▶ [What is needed]
Return only the count of lines in the listing below where the word "none" appears.

▶ [Data shown]
::::::::::

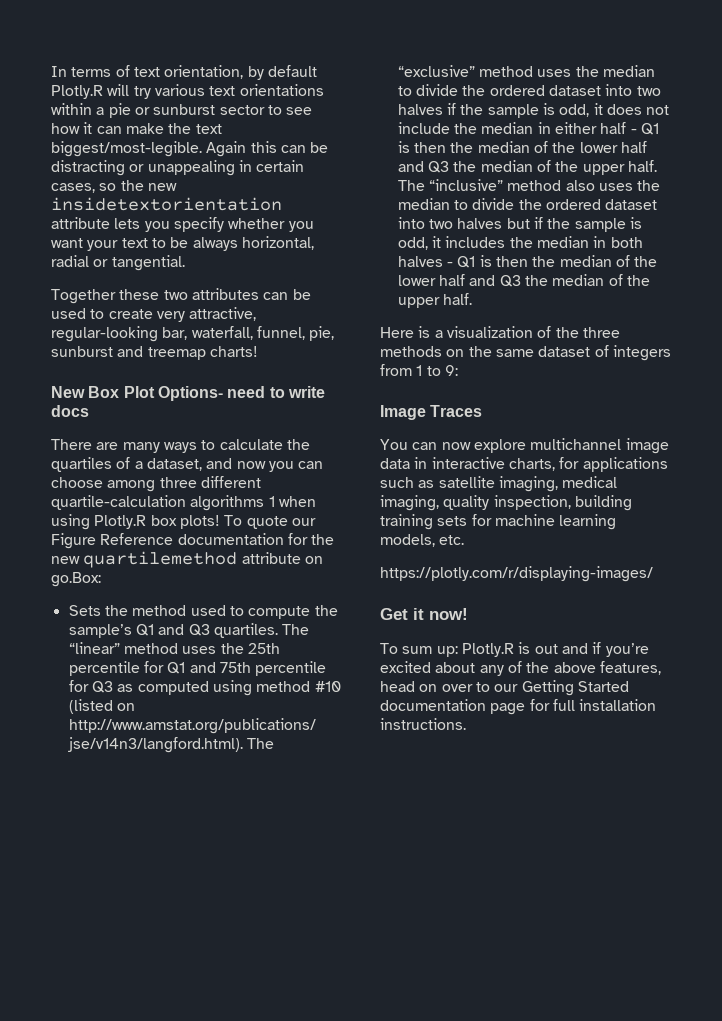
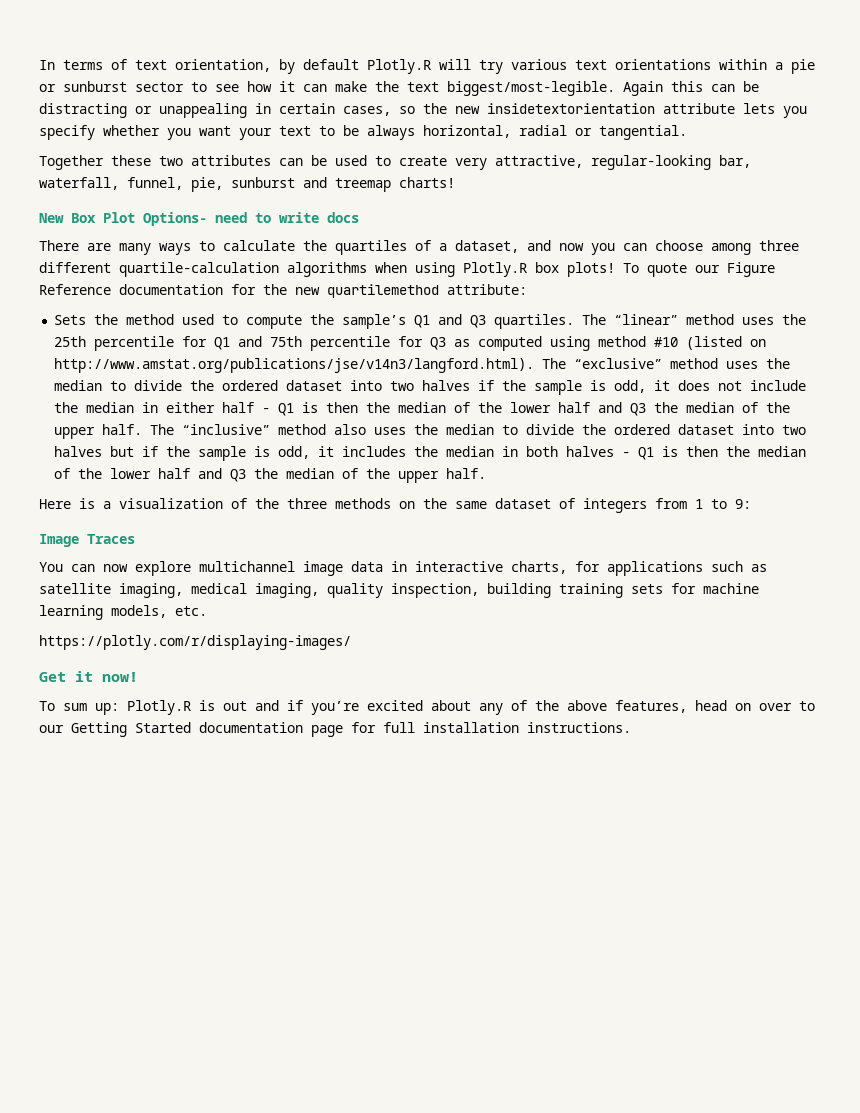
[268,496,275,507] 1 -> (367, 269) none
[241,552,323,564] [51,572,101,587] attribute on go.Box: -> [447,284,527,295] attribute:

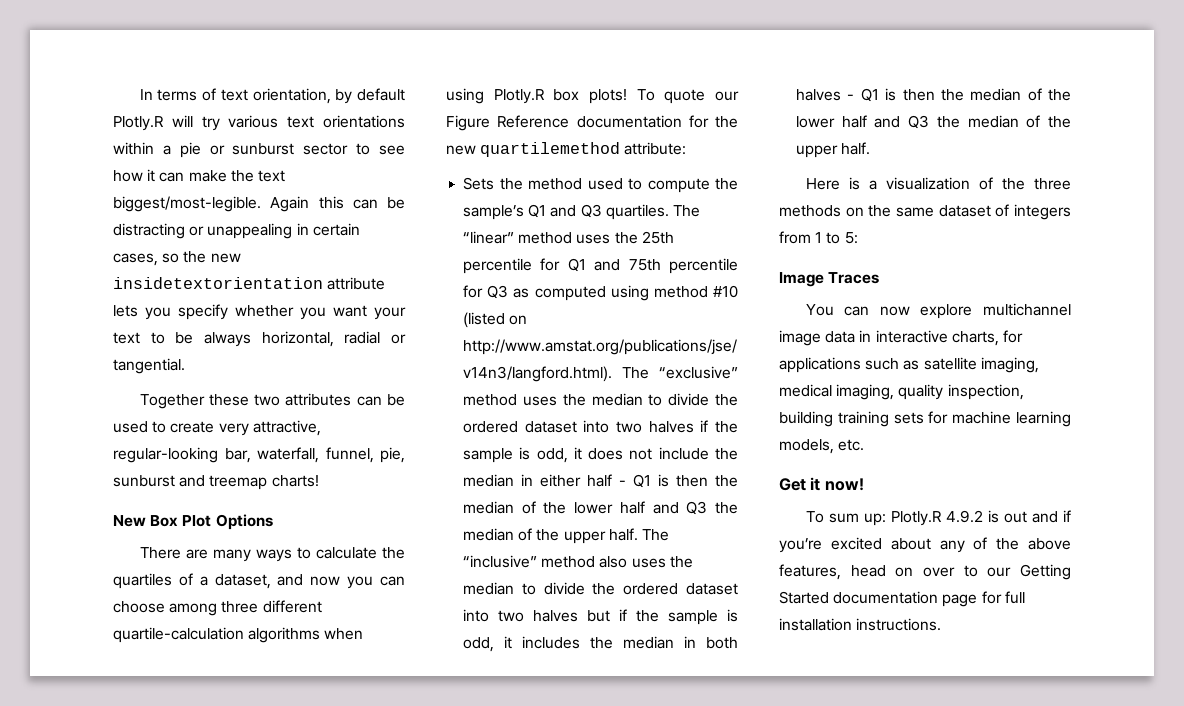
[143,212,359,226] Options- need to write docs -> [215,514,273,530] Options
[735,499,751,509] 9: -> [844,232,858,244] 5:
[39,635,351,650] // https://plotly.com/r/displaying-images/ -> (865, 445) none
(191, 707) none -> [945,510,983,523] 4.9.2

::::::::::

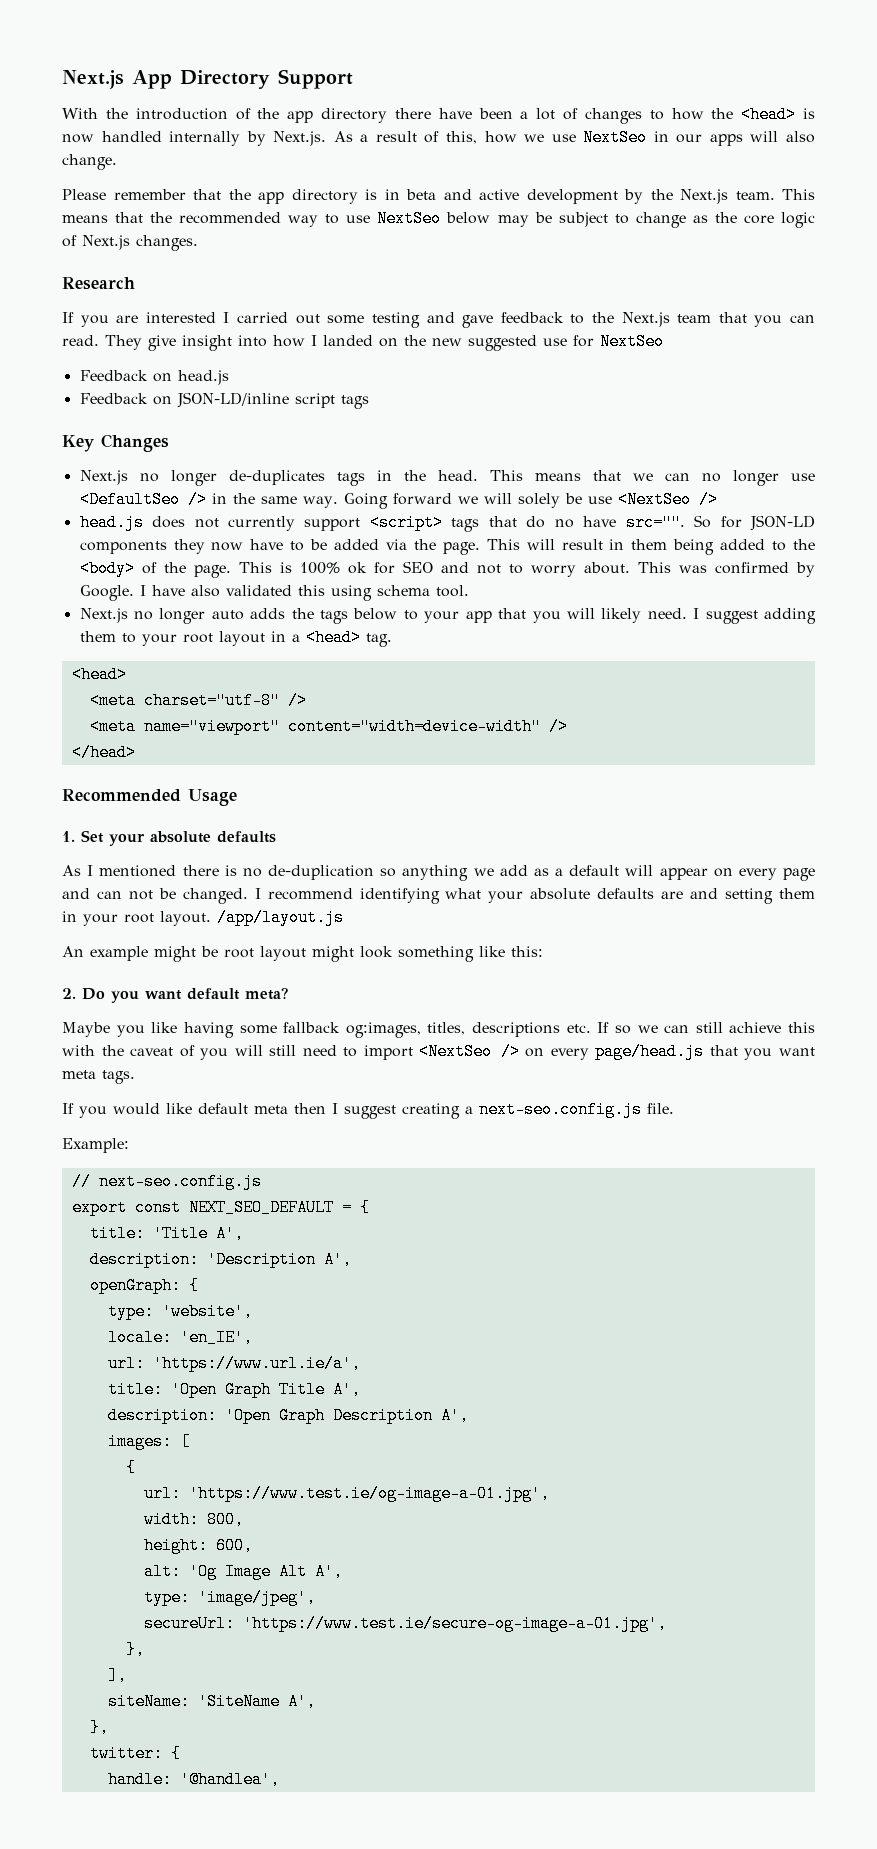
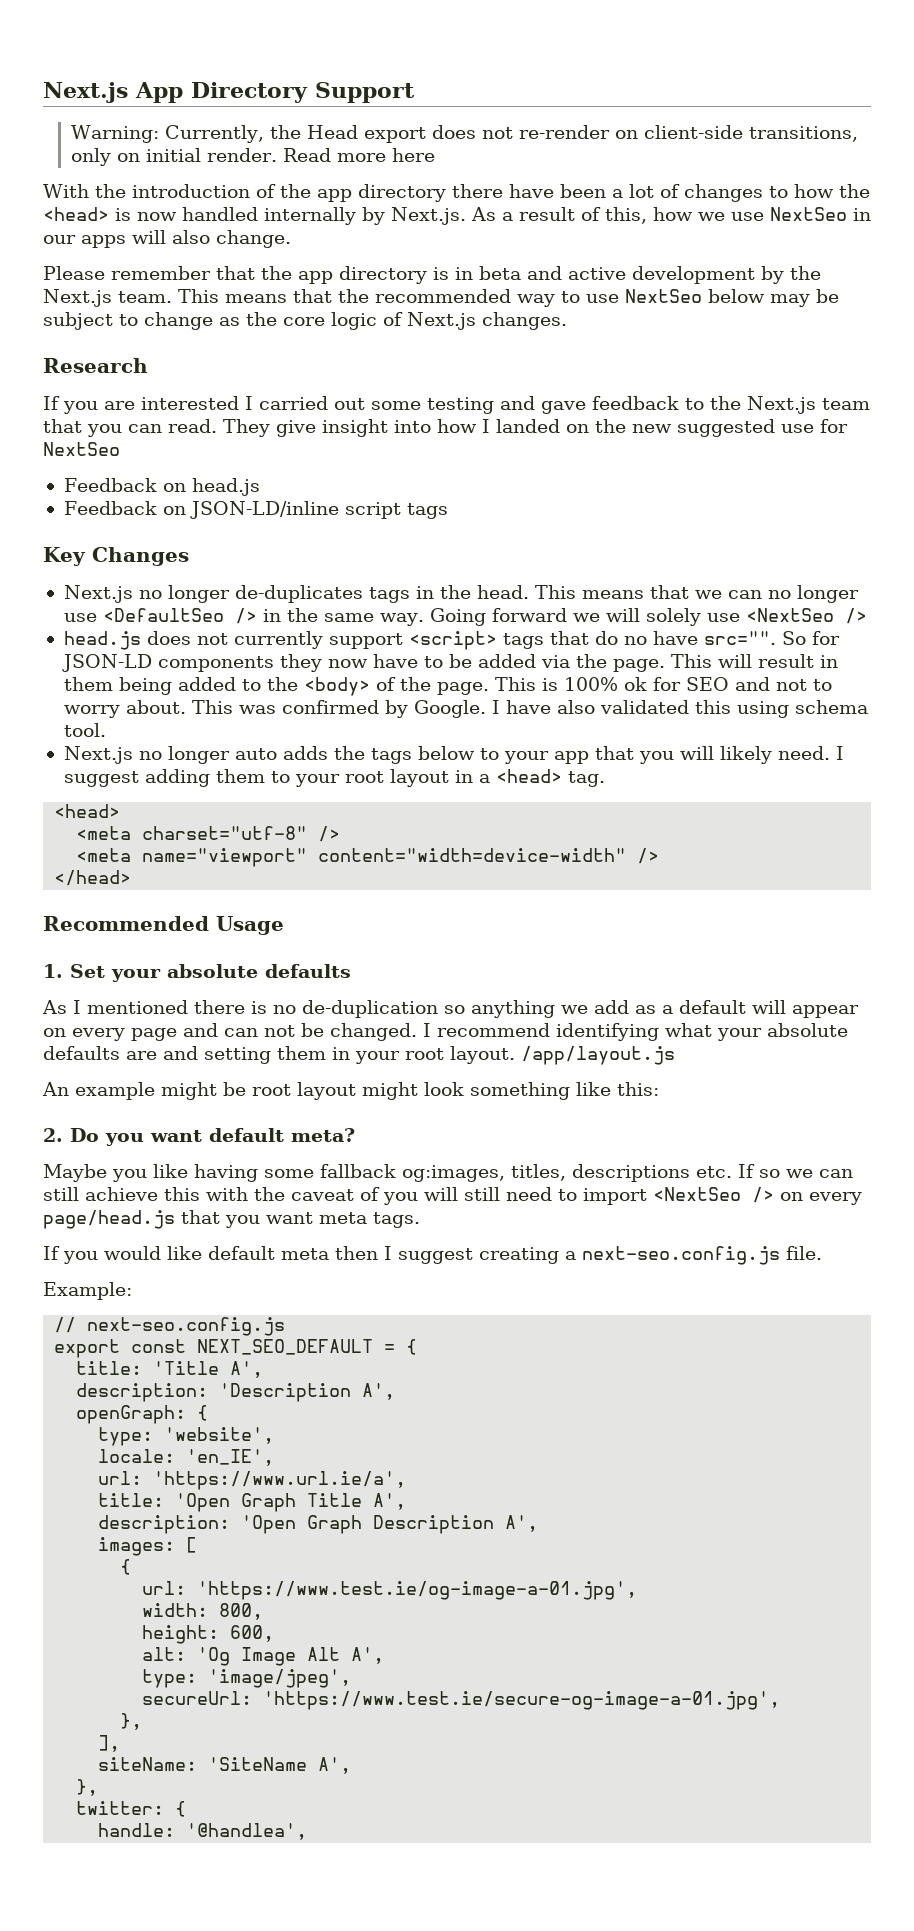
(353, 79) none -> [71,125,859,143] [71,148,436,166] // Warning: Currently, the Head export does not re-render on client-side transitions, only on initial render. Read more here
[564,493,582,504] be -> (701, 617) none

::::::::::

▶ [Answer to this problem]
5